I would totally take her violently from behind, leaving her a raw and bloody mess before going home to chillax with an icey cold coke
My first proper go at the SA forums so I thought I'd give you guys a copy of the emails I sent to BMW one day while bored at work, I am a geek and do this sortof thing a lot sadly. Its a bit long as you shall see, and my spelling and grammar consistantly suck:

From: Me
Sent: 25 October 2005 16:05
To: xxx@bmw.co.uk
Subject: My New Car
Dear BMW,
I come to you in not just my hour of need, but also the hour of need of my local town, Fareham. Fareham is a mid size town that recently has been taken over with crime. police were unable (or possibly unwilling?) to stop the crimes that happened here and so the city started to fall into a dark slump. From out of the ashes of Farehams wasted youth came a hero, one man who would stand for justice, who would not stop until the wrongs of the world had been set right, and who wanted to get some pretty hot women. That mans name was "Awesomeness Man", that man is me.
"Your a friggin Super Hero Dan, why would you need our help?" you may be asking, well the problem is this. I don't have a car at the moment, and I don't know if you've ever tried saving a town using nothing but public transport, but let me tell you, its slow (some times not even arriving), boring, vulnerable and not really "striking fear into the heart of evil". To this end I ask you, BMW, to "hook a brother up" here and sort me out a nice car.
Now this may seem a small task to you (its just one car right), however I must put a burden on you to add some things to the car (unfortunately I can't currently provide them myself due to cash flow issues), these will be imperative to both my safety and setting the right image (one of fear into the heart of my enemies), thus please let me know if you can do me the following:
A big boot to keep my super gear in.
a LARGE net that can be shot at villains
deployable surface to surface/air missiles
deployable caltrops/ nails
Can holders.
reclinable (leather?) seats.
electric, bulletproof, missile proof, windows.
A grappling hook
Alloy wheels
Machine gun mountings on the side
12 months insurance
12 months road tax
Puncture proof tyres.

Ok now I don't care about the model type but the car could really do with being jet black with a metallic paint job and possibly some sort of logo on the side for me.
Well let me know what you can work out on this and once I get a mysterious yet rich benefactor I can sort you guys out nicely.
thanks for now
Dan / Awesomeness Man




Email From BMW

Dear Awesomeness Man,

Thank you for your email dated October 25, 2005 with regards to your fight against the spread of evil.

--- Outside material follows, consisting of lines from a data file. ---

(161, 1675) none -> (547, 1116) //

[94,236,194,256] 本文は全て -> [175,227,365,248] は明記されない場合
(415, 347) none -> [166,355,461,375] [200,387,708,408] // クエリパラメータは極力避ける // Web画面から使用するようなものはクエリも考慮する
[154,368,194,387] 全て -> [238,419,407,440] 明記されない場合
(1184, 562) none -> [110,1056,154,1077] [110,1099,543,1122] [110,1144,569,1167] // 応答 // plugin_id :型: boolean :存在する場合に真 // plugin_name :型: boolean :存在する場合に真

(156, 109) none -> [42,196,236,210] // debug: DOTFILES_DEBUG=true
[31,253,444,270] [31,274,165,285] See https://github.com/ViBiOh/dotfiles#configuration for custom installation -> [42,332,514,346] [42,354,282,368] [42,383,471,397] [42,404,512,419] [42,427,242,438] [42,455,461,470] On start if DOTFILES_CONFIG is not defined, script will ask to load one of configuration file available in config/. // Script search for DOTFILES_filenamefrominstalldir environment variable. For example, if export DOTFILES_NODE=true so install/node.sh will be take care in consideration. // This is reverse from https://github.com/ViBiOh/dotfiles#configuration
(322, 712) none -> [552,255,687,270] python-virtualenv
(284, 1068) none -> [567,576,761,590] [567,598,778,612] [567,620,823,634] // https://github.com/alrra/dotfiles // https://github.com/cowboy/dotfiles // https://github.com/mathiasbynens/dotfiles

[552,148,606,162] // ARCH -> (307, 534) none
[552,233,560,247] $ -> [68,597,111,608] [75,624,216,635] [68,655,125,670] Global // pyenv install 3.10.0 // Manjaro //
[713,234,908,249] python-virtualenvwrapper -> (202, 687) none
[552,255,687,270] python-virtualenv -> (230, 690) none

We can confirm that BMW now offer a range of crime busting vehicles which can be purchased on finance agreements that even a Super Hero with modest resources and benefactors would be able to afford. We would suggest that it would be worthwhile to discuss this in greater detail with a Sales Vigilante at your local Approved BMW Dealership. From our records we believe this to be Snows of Portsmouth who are available via telephone number:

In respect of the requirements you refer to for your BMW we are pleased to be able to confirm that our cars are now predominentley supplied with runflat tyres fitted to them, which whilst not being puncture proof, are able to be driven on in the event of a puncture until safety can be reached. We also offer a range of high security options and vehicles to help ensure that your missions can be successfully completed, further information on this is available through our dedicated website (https://www.bmw-ids.com). You may be interested to learn that one of our Touring models has enough boot space for an entire gang of captured villians to be transported about in and alloy wheels, cup holders and leather seats are commonly available across the BMW range.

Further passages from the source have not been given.